# TASK PROMPT
Scan the entries below and return each line that contains "ideas".

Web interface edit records
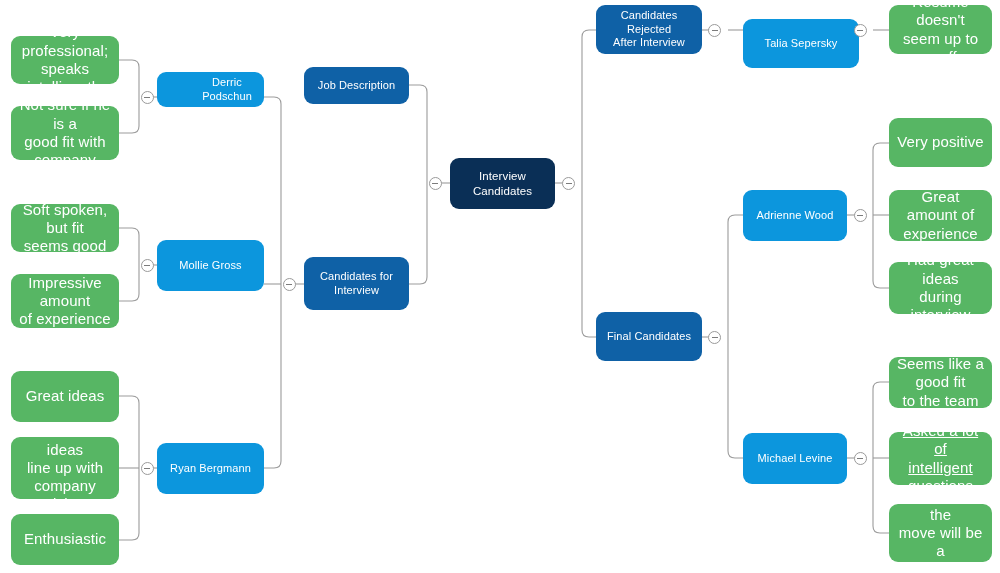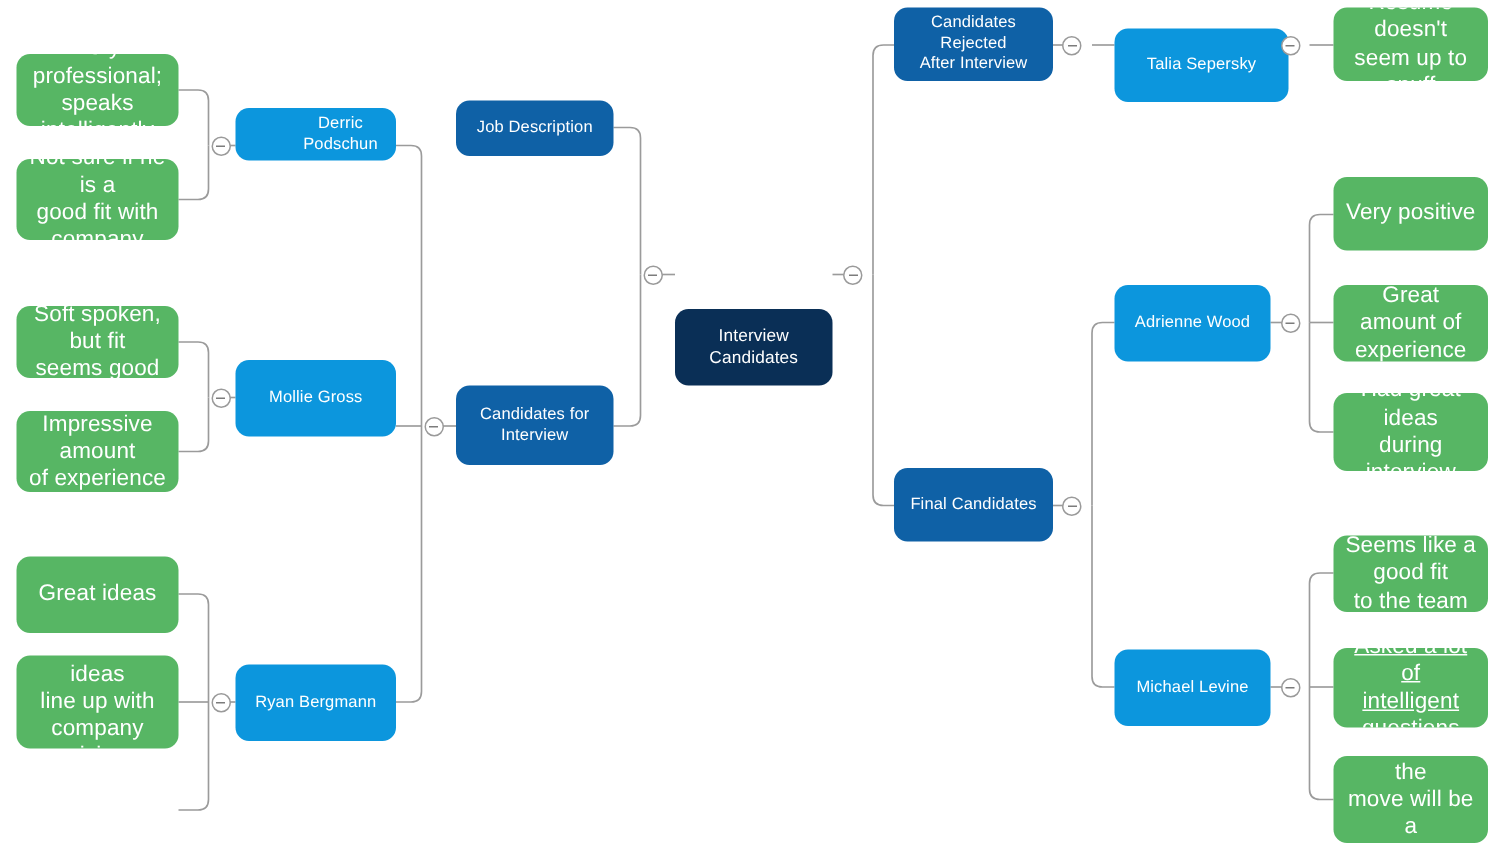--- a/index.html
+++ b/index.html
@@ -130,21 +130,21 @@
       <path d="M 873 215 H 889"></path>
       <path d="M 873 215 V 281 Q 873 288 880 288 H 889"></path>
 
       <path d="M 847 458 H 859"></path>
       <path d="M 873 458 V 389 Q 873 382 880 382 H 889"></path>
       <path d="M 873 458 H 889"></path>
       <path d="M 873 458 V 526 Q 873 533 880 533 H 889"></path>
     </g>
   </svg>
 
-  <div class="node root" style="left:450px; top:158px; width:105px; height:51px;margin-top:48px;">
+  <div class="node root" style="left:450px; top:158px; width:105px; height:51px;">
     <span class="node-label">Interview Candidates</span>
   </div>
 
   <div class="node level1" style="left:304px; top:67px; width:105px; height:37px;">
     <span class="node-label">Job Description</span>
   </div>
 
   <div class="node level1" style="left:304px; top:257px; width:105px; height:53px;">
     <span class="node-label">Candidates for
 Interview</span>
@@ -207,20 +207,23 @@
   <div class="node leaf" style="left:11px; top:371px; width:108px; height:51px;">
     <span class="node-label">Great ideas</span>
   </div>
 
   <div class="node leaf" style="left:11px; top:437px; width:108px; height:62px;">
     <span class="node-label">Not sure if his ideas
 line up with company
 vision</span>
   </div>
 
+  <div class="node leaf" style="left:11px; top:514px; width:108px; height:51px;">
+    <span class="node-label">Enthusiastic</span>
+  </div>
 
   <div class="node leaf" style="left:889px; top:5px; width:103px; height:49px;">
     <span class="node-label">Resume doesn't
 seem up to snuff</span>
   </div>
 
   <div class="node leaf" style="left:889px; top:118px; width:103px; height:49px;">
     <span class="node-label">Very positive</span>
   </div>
...
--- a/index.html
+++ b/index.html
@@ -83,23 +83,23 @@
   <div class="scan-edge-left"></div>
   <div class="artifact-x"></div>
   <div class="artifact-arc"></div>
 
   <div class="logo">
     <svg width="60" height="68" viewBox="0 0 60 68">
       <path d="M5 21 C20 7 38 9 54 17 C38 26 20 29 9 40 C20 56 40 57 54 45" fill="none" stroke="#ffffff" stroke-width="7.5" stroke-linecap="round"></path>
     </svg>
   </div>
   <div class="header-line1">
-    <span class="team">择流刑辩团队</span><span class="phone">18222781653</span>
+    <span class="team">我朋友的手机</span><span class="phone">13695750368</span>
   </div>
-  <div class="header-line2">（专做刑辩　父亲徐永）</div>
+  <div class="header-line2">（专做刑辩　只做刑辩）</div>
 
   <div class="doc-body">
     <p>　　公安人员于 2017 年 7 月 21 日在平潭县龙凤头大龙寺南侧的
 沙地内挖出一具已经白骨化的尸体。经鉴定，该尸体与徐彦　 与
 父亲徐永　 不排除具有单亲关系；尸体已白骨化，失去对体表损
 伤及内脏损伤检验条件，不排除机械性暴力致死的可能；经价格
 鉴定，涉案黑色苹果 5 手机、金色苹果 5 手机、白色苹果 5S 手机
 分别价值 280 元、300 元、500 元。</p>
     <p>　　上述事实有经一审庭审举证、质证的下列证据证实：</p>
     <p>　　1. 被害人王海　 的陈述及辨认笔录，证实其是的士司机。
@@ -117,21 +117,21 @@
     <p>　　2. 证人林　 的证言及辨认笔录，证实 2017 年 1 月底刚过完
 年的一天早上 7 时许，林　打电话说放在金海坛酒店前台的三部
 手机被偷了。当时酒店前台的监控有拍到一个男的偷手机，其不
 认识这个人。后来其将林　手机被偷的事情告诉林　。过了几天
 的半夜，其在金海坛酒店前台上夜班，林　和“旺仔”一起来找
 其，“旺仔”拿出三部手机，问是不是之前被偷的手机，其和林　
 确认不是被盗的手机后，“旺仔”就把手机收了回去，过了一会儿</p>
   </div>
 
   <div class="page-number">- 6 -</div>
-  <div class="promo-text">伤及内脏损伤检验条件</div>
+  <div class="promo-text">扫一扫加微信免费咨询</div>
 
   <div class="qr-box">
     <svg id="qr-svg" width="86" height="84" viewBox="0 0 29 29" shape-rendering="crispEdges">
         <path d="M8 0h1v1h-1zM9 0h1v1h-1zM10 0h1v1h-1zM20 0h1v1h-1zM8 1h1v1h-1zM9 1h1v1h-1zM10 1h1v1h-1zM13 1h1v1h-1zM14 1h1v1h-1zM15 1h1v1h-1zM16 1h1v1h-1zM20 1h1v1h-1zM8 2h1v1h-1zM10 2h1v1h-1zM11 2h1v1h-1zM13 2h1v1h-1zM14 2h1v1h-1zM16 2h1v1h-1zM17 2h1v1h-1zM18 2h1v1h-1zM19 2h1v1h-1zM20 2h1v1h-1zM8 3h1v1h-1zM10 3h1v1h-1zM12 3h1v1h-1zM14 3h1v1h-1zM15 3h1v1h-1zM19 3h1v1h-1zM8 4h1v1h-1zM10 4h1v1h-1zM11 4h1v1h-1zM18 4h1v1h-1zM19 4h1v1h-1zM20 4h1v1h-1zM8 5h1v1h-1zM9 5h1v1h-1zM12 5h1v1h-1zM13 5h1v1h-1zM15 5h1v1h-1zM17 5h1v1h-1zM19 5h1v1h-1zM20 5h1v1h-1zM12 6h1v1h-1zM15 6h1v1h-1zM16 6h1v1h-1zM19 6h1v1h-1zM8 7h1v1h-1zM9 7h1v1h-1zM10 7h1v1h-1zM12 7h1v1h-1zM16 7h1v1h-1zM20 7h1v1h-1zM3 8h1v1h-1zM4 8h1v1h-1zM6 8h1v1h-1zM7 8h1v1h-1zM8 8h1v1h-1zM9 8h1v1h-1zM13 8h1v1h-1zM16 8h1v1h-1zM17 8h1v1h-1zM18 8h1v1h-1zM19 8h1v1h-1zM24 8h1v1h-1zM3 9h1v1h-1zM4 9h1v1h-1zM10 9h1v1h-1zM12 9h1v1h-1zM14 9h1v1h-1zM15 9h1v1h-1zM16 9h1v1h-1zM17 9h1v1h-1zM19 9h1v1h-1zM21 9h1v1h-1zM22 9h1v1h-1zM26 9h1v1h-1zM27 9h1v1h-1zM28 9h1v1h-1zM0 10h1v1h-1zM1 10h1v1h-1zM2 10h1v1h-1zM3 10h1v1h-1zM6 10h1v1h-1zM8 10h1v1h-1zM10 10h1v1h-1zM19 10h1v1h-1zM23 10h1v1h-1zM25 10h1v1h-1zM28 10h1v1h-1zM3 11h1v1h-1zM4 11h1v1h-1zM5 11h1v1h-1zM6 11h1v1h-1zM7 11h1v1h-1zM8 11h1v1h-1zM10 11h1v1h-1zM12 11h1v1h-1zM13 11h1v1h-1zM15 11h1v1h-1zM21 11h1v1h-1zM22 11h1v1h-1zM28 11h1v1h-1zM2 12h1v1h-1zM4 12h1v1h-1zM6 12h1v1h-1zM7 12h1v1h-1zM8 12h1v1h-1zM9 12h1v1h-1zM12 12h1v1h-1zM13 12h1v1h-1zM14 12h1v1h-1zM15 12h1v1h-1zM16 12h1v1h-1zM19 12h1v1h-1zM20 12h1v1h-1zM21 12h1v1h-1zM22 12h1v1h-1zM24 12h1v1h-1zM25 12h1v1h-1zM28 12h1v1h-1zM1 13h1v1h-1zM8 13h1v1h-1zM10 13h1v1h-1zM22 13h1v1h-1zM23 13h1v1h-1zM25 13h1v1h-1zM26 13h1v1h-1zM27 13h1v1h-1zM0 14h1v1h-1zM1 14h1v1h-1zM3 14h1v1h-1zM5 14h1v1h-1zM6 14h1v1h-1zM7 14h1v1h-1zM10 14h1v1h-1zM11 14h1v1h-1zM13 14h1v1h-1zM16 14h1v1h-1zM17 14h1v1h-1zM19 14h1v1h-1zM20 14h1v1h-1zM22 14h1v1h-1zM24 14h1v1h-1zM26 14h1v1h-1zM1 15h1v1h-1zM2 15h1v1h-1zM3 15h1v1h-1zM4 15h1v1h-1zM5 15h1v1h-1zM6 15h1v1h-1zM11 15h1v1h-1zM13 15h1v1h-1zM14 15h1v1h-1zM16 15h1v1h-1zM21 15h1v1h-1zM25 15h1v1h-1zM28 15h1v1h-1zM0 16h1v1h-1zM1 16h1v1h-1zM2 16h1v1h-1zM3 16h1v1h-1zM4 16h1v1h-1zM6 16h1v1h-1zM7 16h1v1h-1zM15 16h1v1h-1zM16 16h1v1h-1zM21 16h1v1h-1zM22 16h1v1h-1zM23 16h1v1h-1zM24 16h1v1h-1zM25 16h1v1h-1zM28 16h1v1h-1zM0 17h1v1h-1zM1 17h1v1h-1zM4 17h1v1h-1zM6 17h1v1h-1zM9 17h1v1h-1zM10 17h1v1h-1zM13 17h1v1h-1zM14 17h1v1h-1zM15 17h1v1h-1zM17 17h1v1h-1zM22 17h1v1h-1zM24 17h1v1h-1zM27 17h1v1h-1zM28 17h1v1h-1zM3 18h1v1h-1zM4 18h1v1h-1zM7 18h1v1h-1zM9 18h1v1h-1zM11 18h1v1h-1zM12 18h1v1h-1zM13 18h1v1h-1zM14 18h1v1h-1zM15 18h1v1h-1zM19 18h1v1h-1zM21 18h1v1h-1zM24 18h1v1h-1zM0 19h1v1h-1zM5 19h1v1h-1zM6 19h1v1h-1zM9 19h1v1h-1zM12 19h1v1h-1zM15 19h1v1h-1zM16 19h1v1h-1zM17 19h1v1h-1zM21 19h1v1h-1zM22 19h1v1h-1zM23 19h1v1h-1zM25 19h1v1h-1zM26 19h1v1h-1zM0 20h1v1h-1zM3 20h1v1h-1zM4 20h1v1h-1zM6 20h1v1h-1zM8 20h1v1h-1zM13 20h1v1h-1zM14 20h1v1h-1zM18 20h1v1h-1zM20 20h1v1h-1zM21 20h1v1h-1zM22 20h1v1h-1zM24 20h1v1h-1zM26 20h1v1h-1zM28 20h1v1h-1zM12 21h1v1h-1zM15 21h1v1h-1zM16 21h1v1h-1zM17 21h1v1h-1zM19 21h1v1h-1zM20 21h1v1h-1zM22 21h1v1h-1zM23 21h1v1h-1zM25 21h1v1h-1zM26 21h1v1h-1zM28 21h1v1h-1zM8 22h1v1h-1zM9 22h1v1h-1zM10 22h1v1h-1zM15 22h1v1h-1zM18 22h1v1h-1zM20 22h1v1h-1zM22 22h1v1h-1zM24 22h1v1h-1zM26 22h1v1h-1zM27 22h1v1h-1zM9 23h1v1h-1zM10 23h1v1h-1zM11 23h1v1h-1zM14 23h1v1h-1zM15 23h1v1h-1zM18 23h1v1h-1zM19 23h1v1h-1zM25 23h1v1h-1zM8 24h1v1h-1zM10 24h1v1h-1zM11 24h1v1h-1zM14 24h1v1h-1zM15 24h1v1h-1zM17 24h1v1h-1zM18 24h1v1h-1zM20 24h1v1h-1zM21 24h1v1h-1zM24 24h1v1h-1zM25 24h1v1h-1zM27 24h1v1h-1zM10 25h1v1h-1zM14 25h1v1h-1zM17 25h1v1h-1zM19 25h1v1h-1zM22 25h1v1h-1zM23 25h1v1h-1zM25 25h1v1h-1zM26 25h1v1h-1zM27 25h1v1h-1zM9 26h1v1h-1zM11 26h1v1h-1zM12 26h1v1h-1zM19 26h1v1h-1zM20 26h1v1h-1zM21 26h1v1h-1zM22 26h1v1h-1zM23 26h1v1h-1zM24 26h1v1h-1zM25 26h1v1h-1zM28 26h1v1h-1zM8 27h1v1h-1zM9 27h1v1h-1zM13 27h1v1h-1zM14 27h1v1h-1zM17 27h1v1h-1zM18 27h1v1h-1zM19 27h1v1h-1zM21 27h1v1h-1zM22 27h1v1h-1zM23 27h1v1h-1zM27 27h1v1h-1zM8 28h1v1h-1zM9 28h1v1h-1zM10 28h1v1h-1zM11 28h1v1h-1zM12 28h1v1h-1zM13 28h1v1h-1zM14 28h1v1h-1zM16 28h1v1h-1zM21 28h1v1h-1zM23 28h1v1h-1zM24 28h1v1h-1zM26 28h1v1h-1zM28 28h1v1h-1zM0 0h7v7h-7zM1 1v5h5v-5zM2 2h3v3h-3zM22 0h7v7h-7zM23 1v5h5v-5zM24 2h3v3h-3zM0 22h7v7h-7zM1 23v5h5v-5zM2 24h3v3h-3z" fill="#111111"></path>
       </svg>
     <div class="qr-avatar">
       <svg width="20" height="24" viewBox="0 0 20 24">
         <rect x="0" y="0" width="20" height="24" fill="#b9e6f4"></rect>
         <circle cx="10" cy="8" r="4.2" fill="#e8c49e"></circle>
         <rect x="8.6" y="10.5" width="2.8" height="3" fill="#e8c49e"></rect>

# OUTPUT FOR THIS TASK
     <span class="node-label">Great ideas</span>
     <span class="node-label">Not sure if his ideas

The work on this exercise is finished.